L'obiettivo del Ddl è istituire un sistema di etichettatura obbligatoria nell'abbigliamento, nella pelletteria e nel calzaturiero ma, è questa la vera novità rispetto al testo varato in commissione attività produttive, tra i settori è entrato anche l'arredo casa che in un primo tempo non era per nulla considerato. L'etichetta trasparente varrà anche per poltrone, divani e salotti.
«L'etichetta non sarà più semplicemente un obbligo doganale, ma dirà a chi acquista un prodotto dove è stato fatto», ribadiscee Marco Reguzzoni, parlamentare della Lega Nord che appen ail 16 luglio scorso era in capannone a Busto Arsizio a sentire le ragioni di Belloli e colleghi «Il settore tessile, da solo, dà lavoro a oltre un milione di persone e costituisce una colonna portante del nostro Paese. Rischiamo di vedere prodotti di bassa qualità e di dubbia provenienza spacciati come prodotti tipici che invece sono in grado di metetre a repentaglio la salute. In più nel testo varato dalla Camera c'è un richiamo esplicito e forte al codice di protezione dei consumatori che, com'è noto, deriva da una direttiva comunitaria. Siamo davvero soddisfatti di questa approvazione all'unanimità. Adesso guardiamo al prossimo round, al Senato».
«Questa legge ci darà più forza in sede europea per convincere i paesi partner a varare il nuovo regolamento sull'etichettatura obbligatoria e, quindi, a tutela del made in Italy che il governo italiano è riuscito ad imporre nell'agenda comunitaria. Il testo approvato dalla Camera è chiaramente una bandiera - ha commentato Adolfo Urso, vice ministro allo sviluppo economico con delega al commercio estero - un'affermazione di principio, che legiferando su materia comunitaria, può essere sottoposto ad infrazione: per questo in nome del governo mi sono rimesso all'aula, sottolineando come il Parlamento è comunque sovrano».

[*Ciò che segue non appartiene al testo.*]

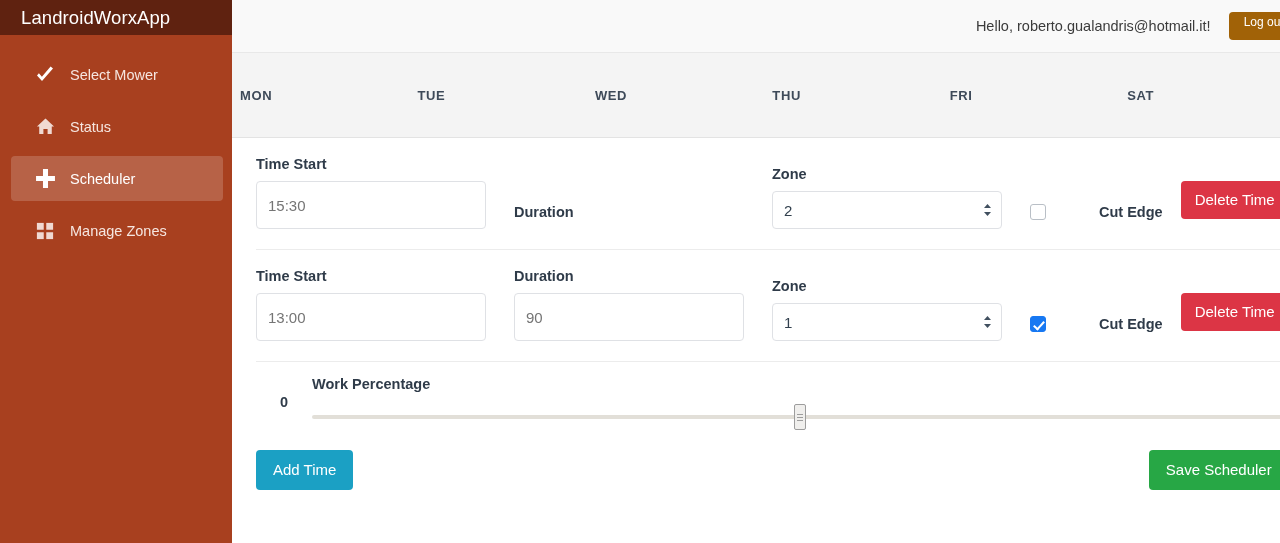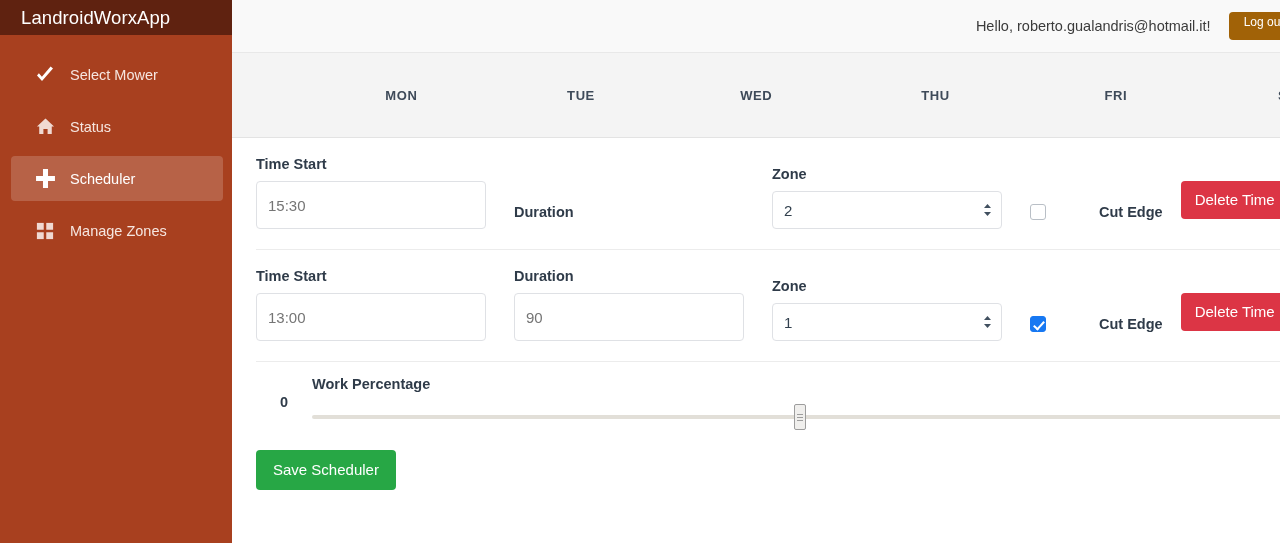--- a/index.html
+++ b/index.html
@@ -102,7 +102,7 @@
   }
   .daytab {
     flex: 1 1 0;
-    text-align: right;
+    text-align: left;
     font-size: 13px;
     font-weight: 700;
     letter-spacing: 0.6px;

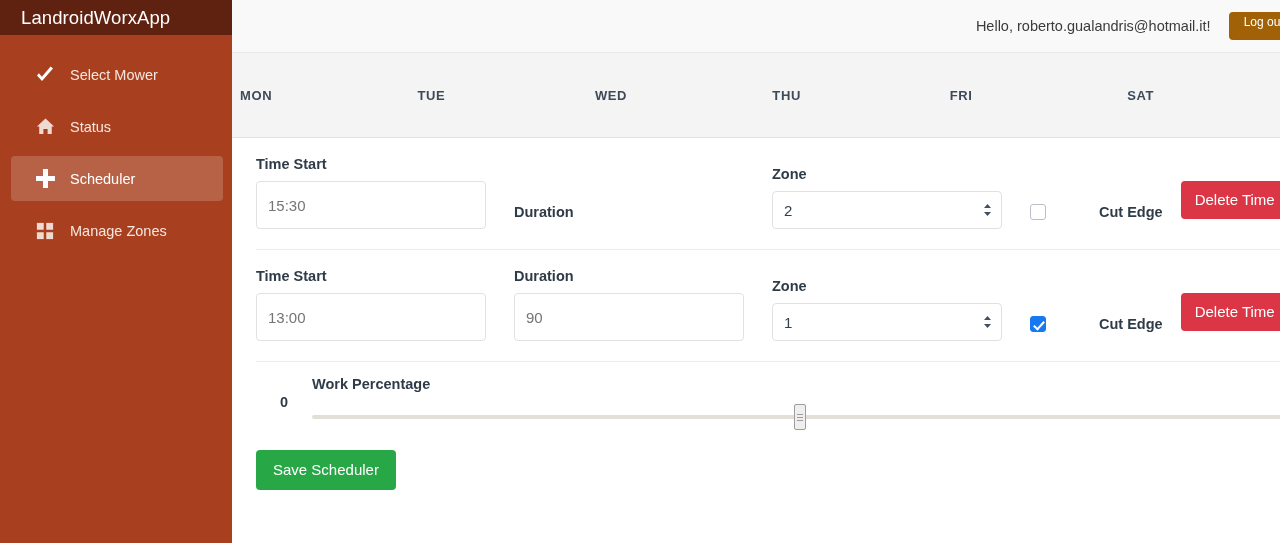--- a/index.html
+++ b/index.html
@@ -427,6 +427,7 @@
       </div>
 
       <div class="footer">
+        <button class="btn btn-add">Add Time</button>
         <button class="btn btn-save">Save Scheduler</button>
       </div>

Michele Tronconi, presidente di Sistema moda italia a questo proposito dà un suggerimento: «Il via libera da parte della Camera dei Deputati alla proposta di legge che istituisce l'etichettatura obbligatoria nell'abbigliamento, nell'arredo casa, nella pelletteria e nel calzaturiero, rappresenta un importante pronunciamento politico a favore della trasparenza come via da percorrere per uscire dalla crisi. Il consumatore a cui dobbiamo rivolgere la nostra attenzione, tuttavia, non è solo quello italiano, ma anche quello tedesco, francese, spagnolo eccetera. Per questo, forti dell'alto consenso raggiunto alla Camera, sarebbe utile effettuare immediatamente la notifica preventiva in sede comunitaria, per accelerare i tempi,raccogliendo le eventuali richieste di modifica, di tipo tecnico, durante la discussione al Senato». Roberto Polli, presidente di Tessilivari, incalza: «Evidentemente sarà nostro dovere impegnarci affinché non ci siano futuri intralci e affinché il dl serva a creare una migliore Regolamentazione a livello europeo».


LE REGOLE

Il Made in Italy
Scarpe, vestiti, mobili, articoli in pelle le cui fasi di lavorazione abbiano avuto luogo prevalentemente nel territorio italiano sono considerate made in Italy se almeno due delle fasi di lavorazione sono state eseguite nel territorio italiano e se per le rimanenti fasi è verificabile la tracciabilità.

Le sanzioni
La mancata o scorretta etichettatura dei prodotti saranno puniti con la sanzione amministrativa pecuniaria da 10mila a 50mila euro. Se queste violazioni sono reiterate scatta la sanzione penale (reclusione da 1 a 3 anni e se con apposita organizzazione, da 3 a 7 anni).

Imprese e controllori
Se ad abusare del Made in Italy sono le imprese, la sanzione andrà da 30mila a 70mila euro. Il pubblico ufficiale che omette i controlli sulle merci imposti dalla nuova disciplina è punito con la reclusione da sei mesi a due anni e con una multa fino a 30mila euro.